In this sense, new incoming data continue to show a marked slowdown and negative economic surprises have increased. Even more: judging by the Atlanta Federal Reserve's 2Q22 GDP estimates, the US economy could already be in recession, as its latest update points to a 1.0% GDP contraction, which adds to the already revised official figures for 1Q22, which showed a contraction of 1.6%.

Market prices, meanwhile, are also beginning to incorporate a growing risk of recession.
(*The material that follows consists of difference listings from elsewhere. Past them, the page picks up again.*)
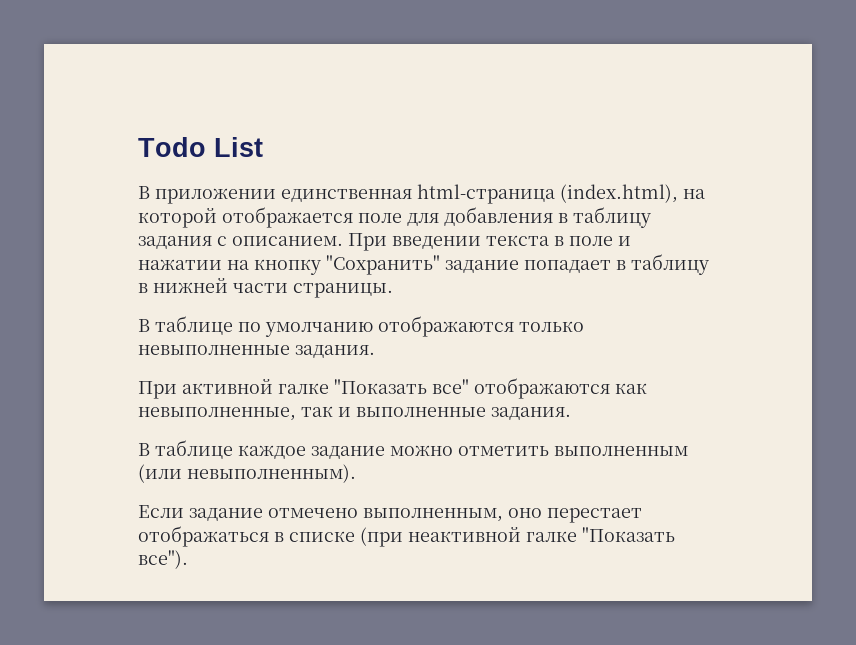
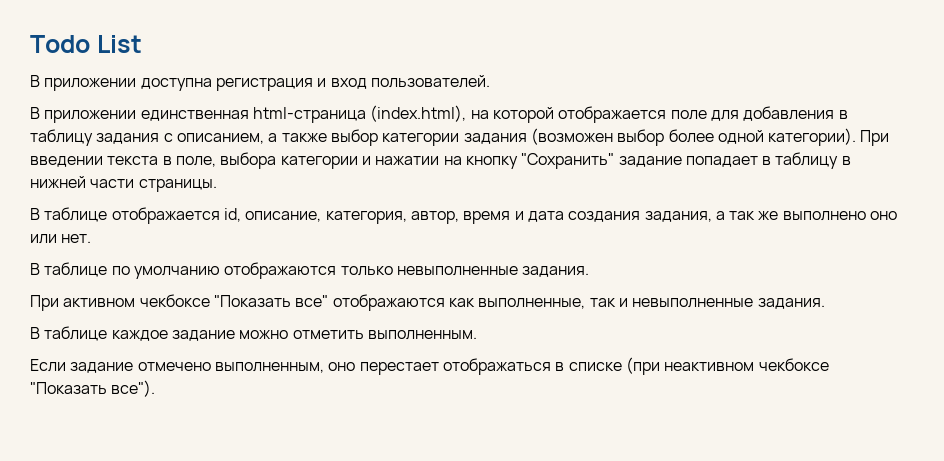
(263, 147) none -> [30,75,490,91] // В приложении доступна регистрация и вход пользователей.
[232,236,343,246] описанием. -> [176,128,857,146] описанием, а также выбор категории задания (возможен выбор более одной категории).
[569,236,613,246] поле -> [175,152,358,169] поле, выбора категории
(393, 290) none -> [30,207,898,224] [30,234,92,244] // В таблице отображается id, описание, категория, автор, время и дата создания задания, а так же выполнено оно или нет.
[182,379,329,394] активной галке -> [63,294,210,307] активном чекбоксе
[138,407,296,421] невыполненные, -> [478,298,586,309] выполненные,
[356,407,486,417] выполненные -> [632,298,754,308] невыполненные
[554,446,688,456] [138,464,356,483] выполненным (или невыполненным). -> [367,330,477,340] выполненным.
[408,527,577,542] неактивной галке -> [664,358,829,371] неактивном чекбоксе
The more than 20% drop in equities from their January highs has been compounded by a sharp adjustment in commodities, (copper prices, for example, have fallen almost 20% in the last 4 weeks) and US treasury interest rates have already retreated more than 50 basis points from their mid-June highs (the 10-year treasury is back below 3,0%) and fed funds rate expectations already incorporate virtually 3 rate cuts by 2023 (from the 3.5% it would reach by December of this year, which as things are evolving, may not be reached).
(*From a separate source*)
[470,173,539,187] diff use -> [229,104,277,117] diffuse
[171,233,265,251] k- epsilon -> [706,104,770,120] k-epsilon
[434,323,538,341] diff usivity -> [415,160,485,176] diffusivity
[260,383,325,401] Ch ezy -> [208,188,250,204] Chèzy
But if there were indeed a recession, what would it look like?

  • This recession would be inflation-driven, not credit-driven, and would most likely be shallower than the previous three for several reasons: the lack of credit bubbles; strong corporate, bank, and household balance sheets; a strong labor market; and low inventories in vulnerable industries such as housing and autos, as noted in a recent Morgan Stanley report.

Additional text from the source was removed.